米国防総省は2020年12月3日、中国人民解放軍と関係が深い中国企業として、半導体製造専門のファンドリー(受託生産)である中国SMICを指定すると発表した(ロイター、12月4日)。米投資家の株式購入の禁止対象となるほか、同社と米企業の取引も禁止されることになる。
12インチ用の装置で90nm以降の微細性の半導体を製造するのは、ハードウエアをデッドコピーしただけの中国製の装置では困難だと思われる。したがって、12インチ工場を拡張したり新設する場合は、日米欧の装置の導入がどうしても必要である(図5)。
ここで、軍事企業に指定されたSMICに対しては、米製の装置の導入が禁止されるが、日本と欧州が協力すれば、40nmの半導体の製造も、相当苦しい分野はあるが不可能ではない。したがって、SMICが米製の装置を使わずに2023年までに28nmを量産すると計画したのは良い読みと言える。
ところが、米商務省がSMICに対する米製の装置の輸出申請を義務づけた9月末以降、TEL、SCREEN、Nikonなど日本の装置メーカーがSMICへの装置輸出にブレーキをかけ始めた気配がある。これは、米政府が日本政府に対して何らかの圧力をかけたのかもしれないし、または、日本の装置メーカーが米政府に睨まれたくないために忖度しているのかもしれない。
(記事を一部引用しています)
(記事元)https://news.yahoo.co.jp/articles/515d30c6fb27c8e56eb90363e017fbcf22199932
中国半導体大手SMICが苦境に
JBpressが中国の半導体製造大手SMICの状況について報道しています。記事は図も含めて極めて詳細な内容なので、詳しく知りたい人は記事元リンクから全文をご覧になることをお勧めします。
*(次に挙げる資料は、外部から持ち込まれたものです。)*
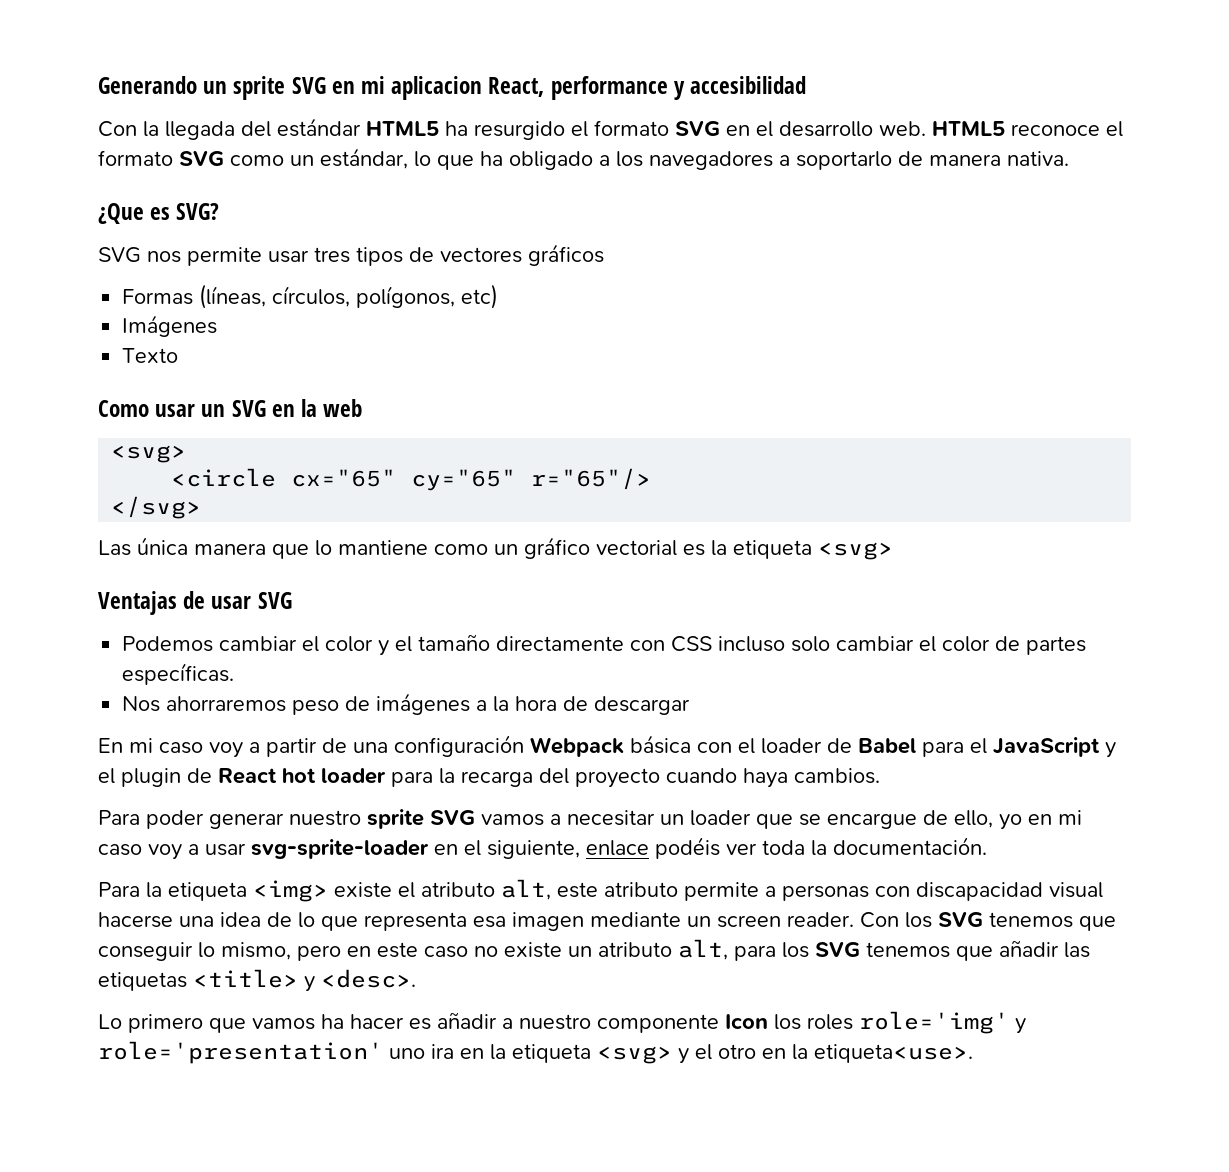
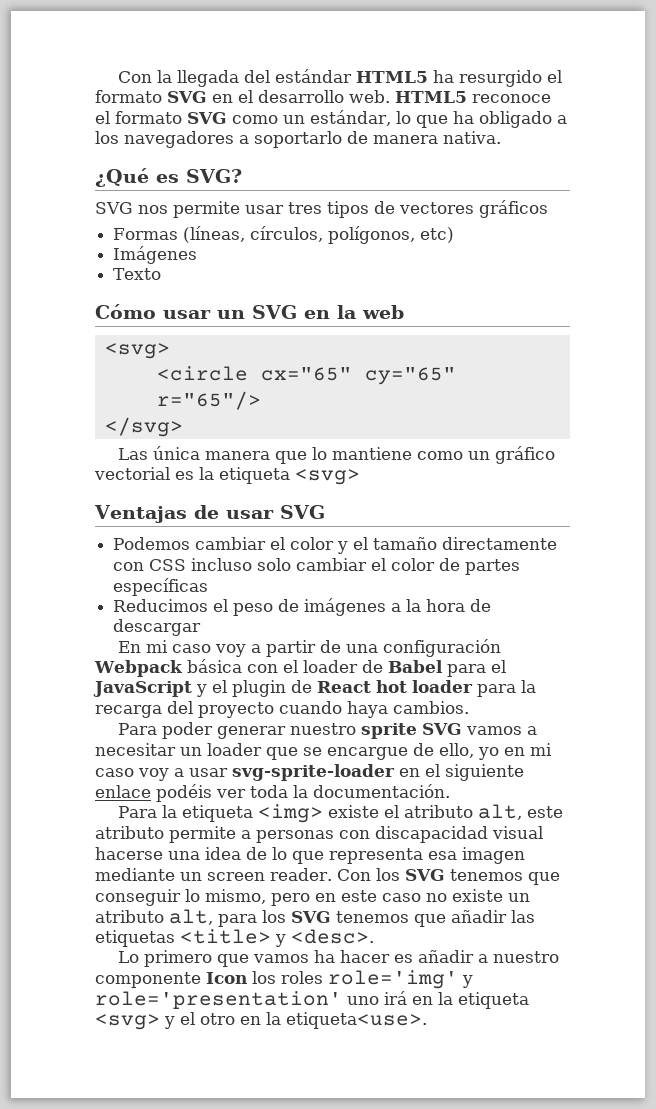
[98,76,807,100] Generando un sprite SVG en mi aplicacion React, performance y accesibilidad // -> (118, 77) none
[98,203,144,224] ¿Que -> [95,168,149,187] ¿Qué
[98,400,149,417] Como -> [95,304,156,319] Cómo
[122,663,235,685] [122,696,287,712] específicas. // Nos ahorraremos -> [113,578,209,596] [113,599,229,612] específicas // Reducimos el
[487,840,580,859] siguiente, -> [445,764,524,781] siguiente
[431,1044,454,1059] ira -> [384,991,407,1005] irá

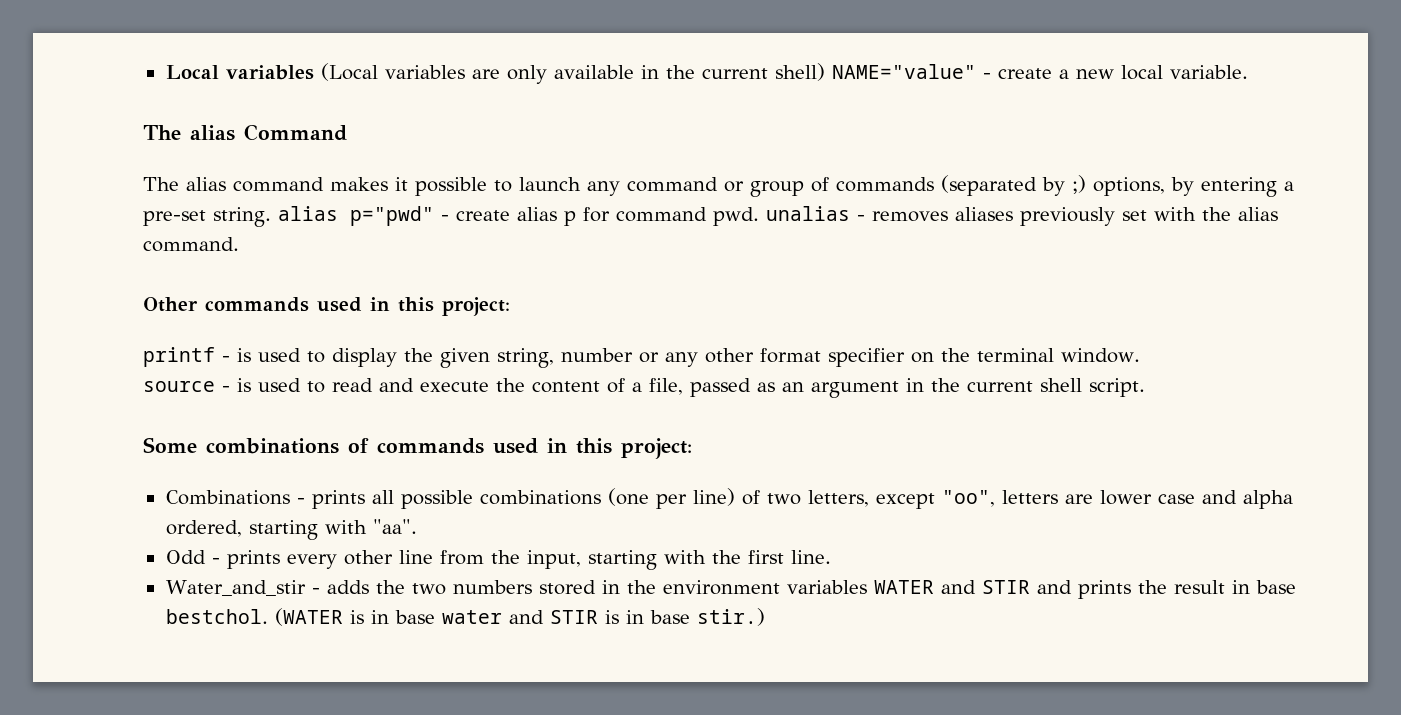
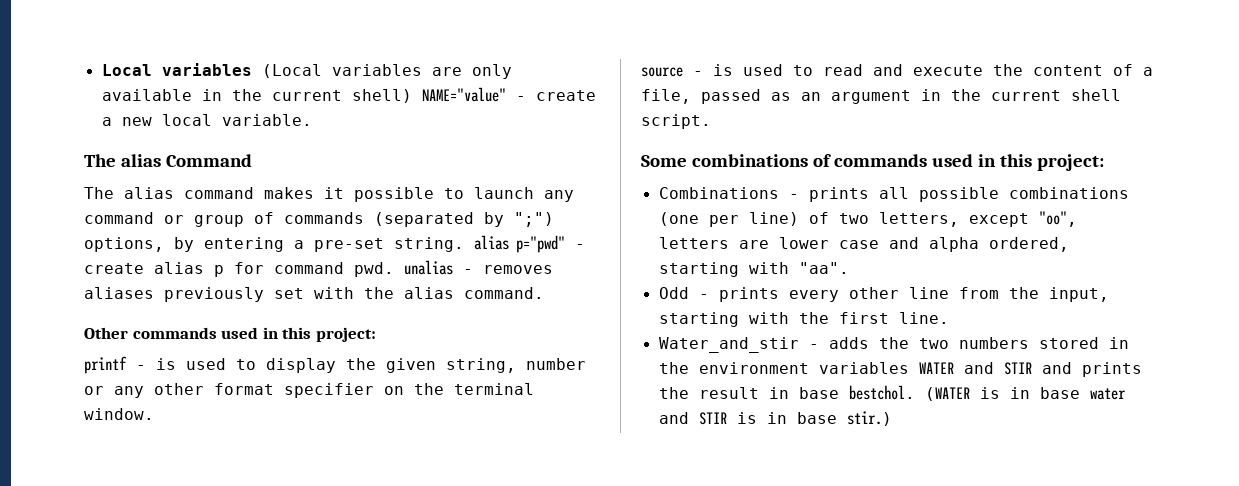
[1072,175,1086,194] ;) -> [514,212,554,227] ";")

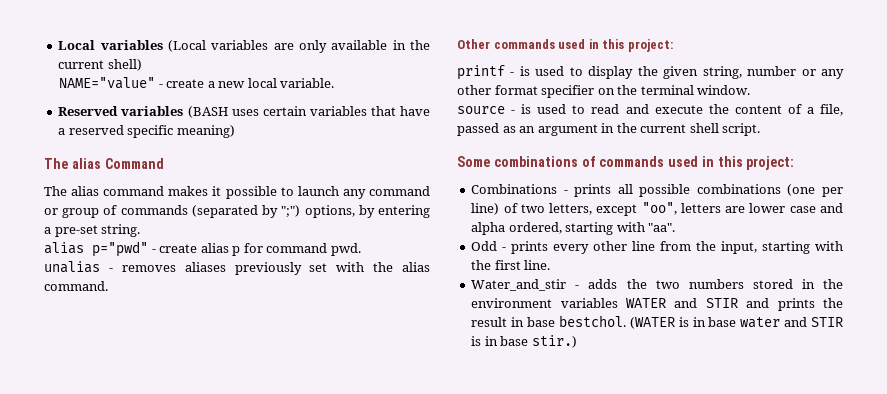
(412, 96) none -> (142, 65) //
(312, 120) none -> [58,106,430,118] [58,125,235,138] // Reserved variables (BASH uses certain variables that have a reserved specific meaning)
(464, 244) none -> (141, 230) //
(394, 269) none -> (361, 249) //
記事によれば、中国の半導体製造大手のSMICが、アメリカから軍事企業認定されたことから、米国製造の様々な機器を利用することができなくなり、半導体製造が停止する危機にあるとしています。
問題はアメリカの中国最大の通信機器メーカであるHUAWEIを、通信機器にバックドアを仕込んだり、仕込む可能性があるとして国家の安全保障的に問題があると考えた事から始まります。そのためアメリカはHUAWEIへの制裁を強めていて、HUAWEIへ半導体を納めていた台湾のTSMCにも圧力がかけられ、現在台湾のTSMCからHUAWEIへ製造した半導体製品を供給することができなくなっているようです。
じゃあ中国国内で半導体を生産すればいいじゃないということで矢面にたたされたのが中国企業であるSMICですが、こちらは今回、アメリカから軍事企業認定されたことで、SMICに日米欧の半導体製造装置メーカは製品を供給することができなくなるかもしれないという内容になっています。
国家間の壁を逆手に美味しいどこどり
中国は様々な手法で、先進国の先進技術を入手して、それら製品の違法的なコピー製品を製造し、国内で流通し製品を製造させていると言われています。今回の半導体製造装置についても、あるレベルのものはすでにコピーされ、最先端ではないにしても、それなりのものが製造できるような状況になっているようです。
国家と国家の間には壁があり、どんなに他の国がもう一方の国へ不当だと訴えても、訴えられた国が無視を決め込めば事実上何もできないことのほうが多いですよね。中国もそれを承知で行っていると思いますので、中国への技術譲渡や、安い人件費や土地などを目的に工場を建設して技術を持ち込むと工場ごと技術も取られてしまうということもあるので、非常に慎重に行う必要があるといえそうです。
半導体に話をもどしますが、それでも最先端の機能となると、まだまだ日米欧のメーカの製造装置が必要ということで、今回の軍事企業認定により、日米欧の各メーカは訴訟のリスクや、アメリカ市場における制裁などの可能性があることから、中国企業への製品の納入は二の足を踏んでしまうという状況になっているようです。
記事にもあるように、ニコンからもSMICへの製品の供給が止まりつつあるような状況ということのようで、ニコンにとっても少なからず痛手になる可能性はあるのかもしれません。いまは様々な製造企業が中国で乱立しているわけですが、そのどれに対しても製品の供給ができなくなる可能性もあるので、かなり厳しい舵取りが求められるかもしれませんね。